Myanmar’da şiddetten kaçan 860 bin Rohingyalı Müslümanın Bangladeş’te sığındığı Cox’s Bazar dünyanın en büyük mülteci kampı hâline gelmiş durumda. Bölgede iki hafta önce meydana gelen yangında zaten zor koşullarda yaşayan bu kardeşlerimizin -45 bin kişi daha- kampsız, yerleşecek yeri olmayan bir duruma gelmesine neden oldu. İnşallah bundan sonraki ziyaretimi de Bangladeş’e yaparak Rohingyalı Müslüman kardeşlerimizin oradaki statülerini, durumlarını gözden geçirip oradan mesaj vermeyi arzu ediyorum.

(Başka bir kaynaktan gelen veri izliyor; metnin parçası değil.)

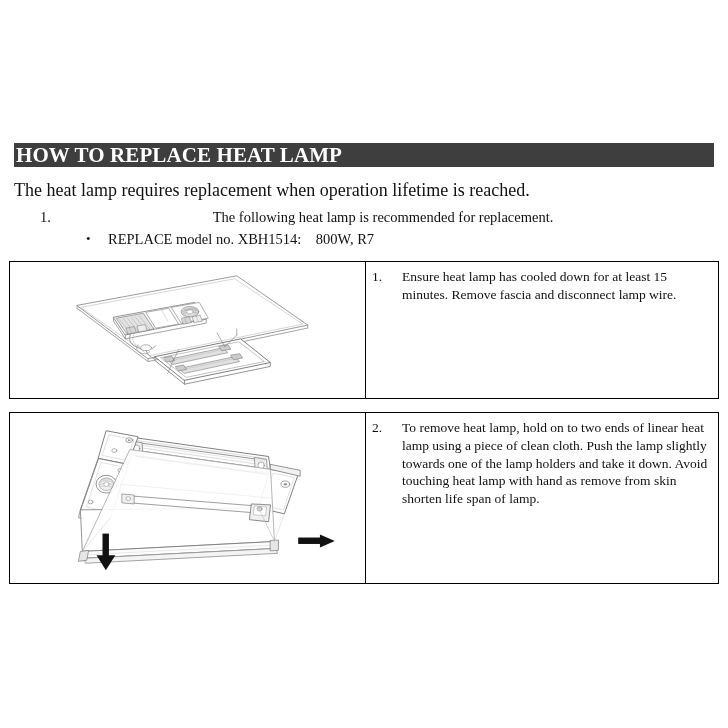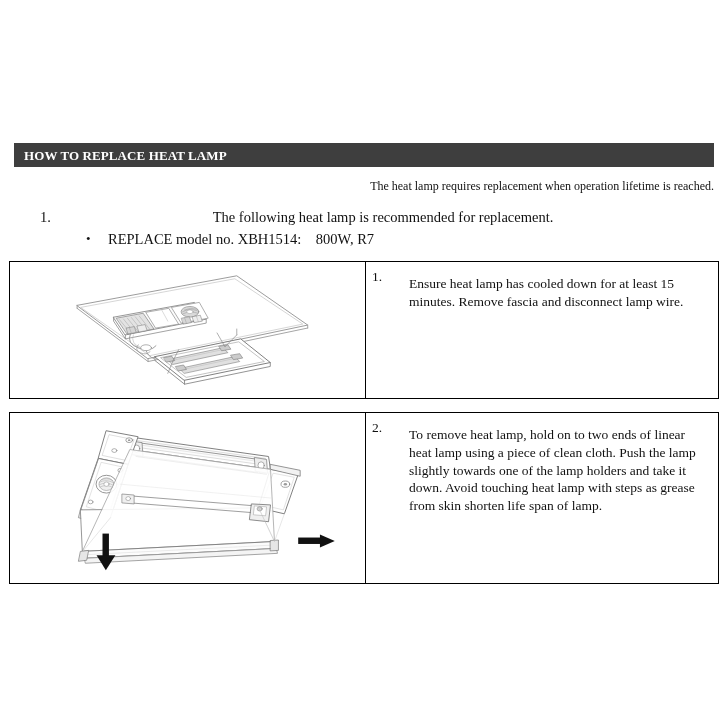"HOW TO REPLACE HEAT LAMP" .heading-bar .heading-text { font-size: 13px -> 21px; padding-left: 10px -> 2px }
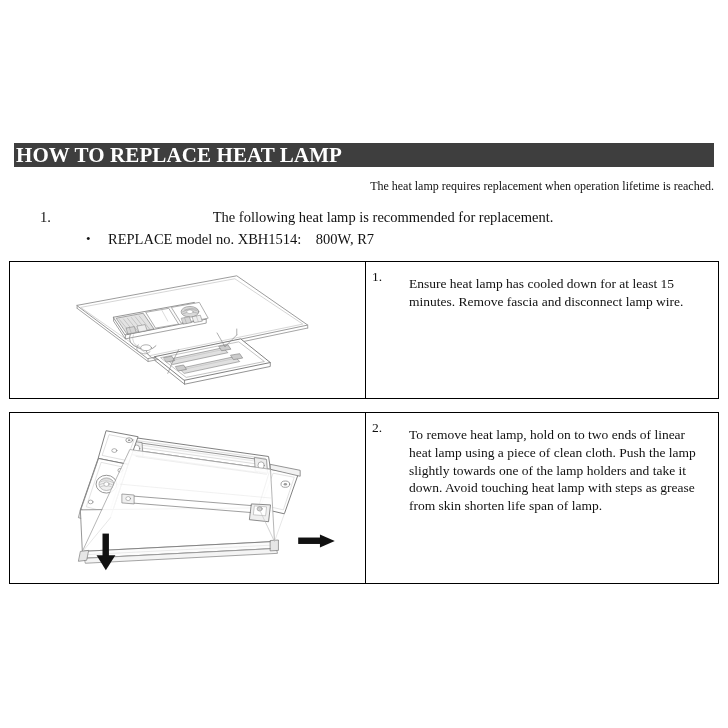"The heat lamp requires replacement" .intro { font-size: 12px -> 18px; text-align: right -> none }
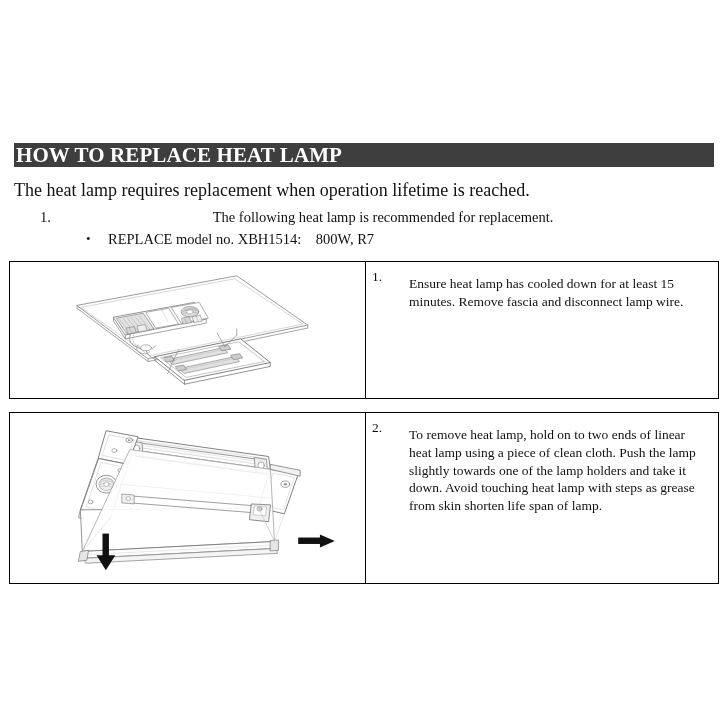"Ensure heat lamp has cooled" .cell-text .body p { margin: 7px -> 0 }
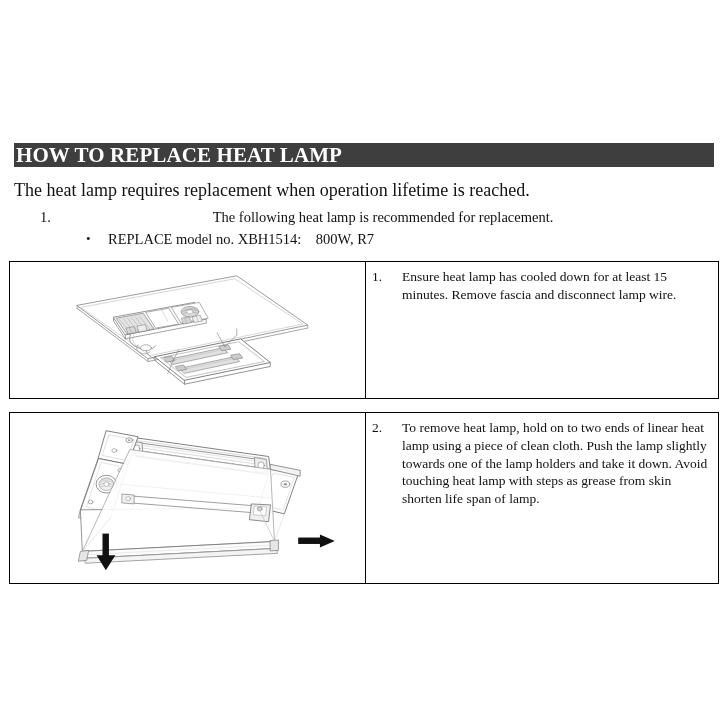"To remove heat lamp, hold" p { text: steps as grease -> hand as remove }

Öte yandan, günümüzün en büyük insani krizi maalesef tam on yıldır Türkiye’nin yanı başında Suriye’de yaşanıyor. Gerçekten çekilen çileyi tanımlamak güç ve bu konuyu da sürekli olarak Genel Kurulun gündeminde tutmaya çalışıyorum. Son birkaç ay zarfında 3 kez Suriye’yle ilgili topladık. Suriye’deki insani yardımlar, insan hakları ihlalleri, Suriye’nin durumu, insani yardımların geçişi konusunda çeşitli toplantılar yaptık. Hatay’a gidişimde bir anlamda bu çekilen sıkıntıları bir kez daha dünya gündeminde tutmak ve de ülkemizin bu mültecilere gerçekleştirdiği yardımları ve bu çok sayıda insanın, düçar durumdaki insanın karşı karşıya kaldığı bütün sorunlara karşı ne kadar önemli bir başarı elde edildiğini ve ne kadar büyük fedakârlıklarla bu noktaya gelindiğini bir kere daha orada vurgulamak imkânını bulacağız.
Dünyada özellikle Covid salgınından sonra, İkinci Dünya Savaşı’ndan sonra yaşanmış en büyük insani krizden bahsediyoruz ve Suriye, bunlar arasında en önde gelenlerden bir tanesi. Suriye’deki 4,1 milyon nüfusun 2,8 milyonu günlük acil insani yardıma muhtaç durumda ve bunun için de mutlaka bu kapıların 4 kapıya tekrar çıkarılması ve sadece Cilvegözü’ndeki insani yardımlarla yetinilmemesi önem arz ediyor yoksa burada, Kuzeybatı Suriye’de açlıktan ölen ve dünyanın acı duyacağı, utanç duyacağı tablolarla karşılaşmamız söz konusu olabilecek.
“Dünya nüfusunun yüzde 20’si, yüzde 70 aşıya sahip”
Aşı konusunda gerçekten çok sıkıntılı bir tabloyla karşı karşıyayız. Dünya buna hazırlıksız yakalandı, çok önemli bir adım atılmış olsa dahi, aslında şu anda dünya nüfusunun yüzde 20’si, yüzde 70 aşıya sahipken geri kalan nüfus belki de hiç aşıyla karşılaşmamış bir konumda. Onun için bu aşı konusunu sürekli dile getirmemiz lazım. Ülkelerin sadece kendini düşünüp kendisini garantiye aldıktan sonra “Benden sonra öbür ülkeler ne yaparsa yapsın.” psikolojisine girmesi kabul edilemez. Bunu, sürekli Birleşmiş Milletler gündeminde tutuyoruz ve bu aşının bütün dünyaya ulaşılabilecek şekilde adil dağıtımı, hakkaniyete uygun dağıtımı için de çok kuvvetli mesajlar veriyoruz.”